# TP — Implémentation de Word2Vec (CBOW) en PyTorch

**Objectif :** Dans ce TP, nous allons construire **à la main** un modèle Word2Vec en version **CBOW (Continuous Bag of Words)**.

L’objectif est d’apprendre des **représentations vectorielles** (embeddings) de mots en entraînant un petit réseau de neurones :

$$\mathbb{P}(w_t \mid h_t) = \text{Softmax}(W^{(2)} \cdot h_t)$$

où :

- la moyenne des embeddings des mots du **contexte** est donnée par $$ h_t = \frac{1}{2C} \sum_{i=-C, i\neq 0}^{C} v(w_{t+i}), $$
- $ v(w) \in \mathbb{R}^p $ est le vecteur du mot,
- $ W^{(1)} \in \mathbb{R}^{p \times N} $ et $ W^{(2)} \in \mathbb{R}^{N \times p} $,
- et la **loss** est l’anti-log-vraisemblance :

$$\mathcal{L} = - \sum_{t=1}^{T} \log \mathbb{P}(w_t \mid h_t)$$

Nous travaillerons sur un corpus réduit issu de *WikiText-2*.

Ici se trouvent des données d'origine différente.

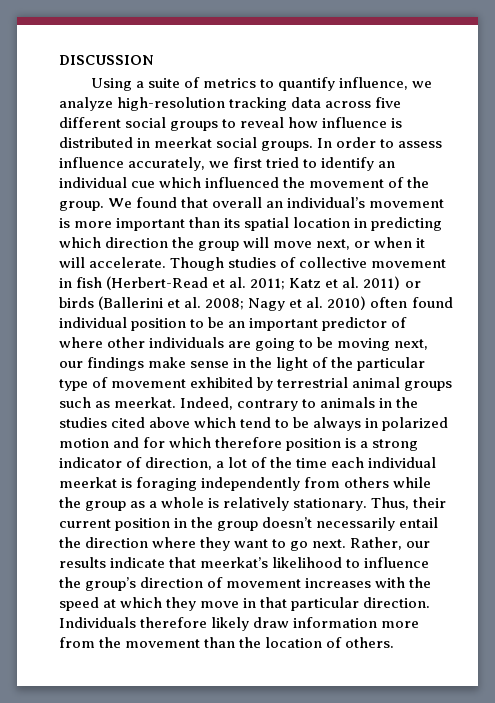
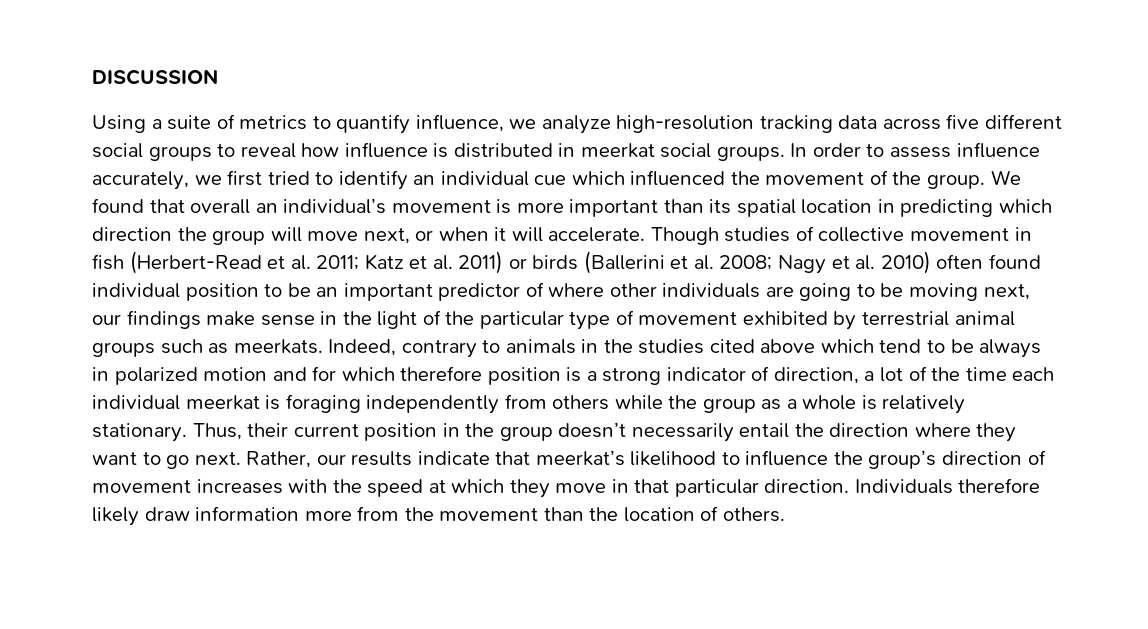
- Nagy et al. 2010) often found individual position to be an important predictor of where other individuals are going to be moving next, our findings make sense in the light of the particular type of movement exhibited by terrestrial animal groups such as meerkat.
+ Nagy et al. 2010) often found individual position to be an important predictor of where other individuals are going to be moving next, our findings make sense in the light of the particular type of movement exhibited by terrestrial animal groups such as meerkats.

## 1. Import des bibliothèques et prétraitement du corpus

In [1]:
import pandas as pd
import spacy
from tqdm import tqdm
import torch
from torch import nn
from torch.utils.data import Dataset, DataLoader
import random
import torch.nn.functional as F

In [2]:
train_iter = pd.read_csv(
    './wikitext-2-train.csv',
    header=None,
    names=['text'],
    encoding='utf-8'
)

In [3]:
# Import the tokenizer model 
nlp = spacy.load("en_core_web_sm")

In [4]:
def tokenize_sentence(sentence):
    return [token.text.lower() for token in nlp(sentence) if token.is_alpha]

In [5]:
sentences = [tokenize_sentence(t) for t in tqdm(train_iter['text'].dropna().tolist())]
sentences = [s for s in sentences if len(s) > 2]
print("Exemple :", sentences[0][:10])

100%|█████████████████████████████████████████| 615/615 [03:20<00:00,  3.07it/s]

Exemple : ['york', 'city', 'season', 'the', 'season', 'was', 'the', 'unk', 'season', 'of']

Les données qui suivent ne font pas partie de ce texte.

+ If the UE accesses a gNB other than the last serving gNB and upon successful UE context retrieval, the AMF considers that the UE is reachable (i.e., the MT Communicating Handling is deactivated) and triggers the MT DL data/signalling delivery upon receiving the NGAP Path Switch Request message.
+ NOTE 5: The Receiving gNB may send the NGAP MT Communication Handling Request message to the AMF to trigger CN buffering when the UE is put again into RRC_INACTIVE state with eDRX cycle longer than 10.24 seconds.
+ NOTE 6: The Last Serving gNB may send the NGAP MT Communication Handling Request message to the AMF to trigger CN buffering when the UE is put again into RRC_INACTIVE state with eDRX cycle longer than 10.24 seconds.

## 2. Construction du vocabulaire

In [6]:
from collections import Counter

vocab = Counter([w for sent in sentences for w in sent])
vocab = {w: c for w, c in vocab.items() if c >= 5}
word2idx = {w: i for i, w in enumerate(vocab.keys())}
idx2word = {i: w for w, i in word2idx.items()}
V = len(word2idx)
print(f"Taille du vocabulaire : {V}")

Taille du vocabulaire : 19402


## 3. Génération des couples (contexte, mot cible)

In [7]:
CONTEXT_SIZE = 3

def generate_context_target(sentences, context_size=5):
    """
    Generate (context, target) training pairs for the CBOW model.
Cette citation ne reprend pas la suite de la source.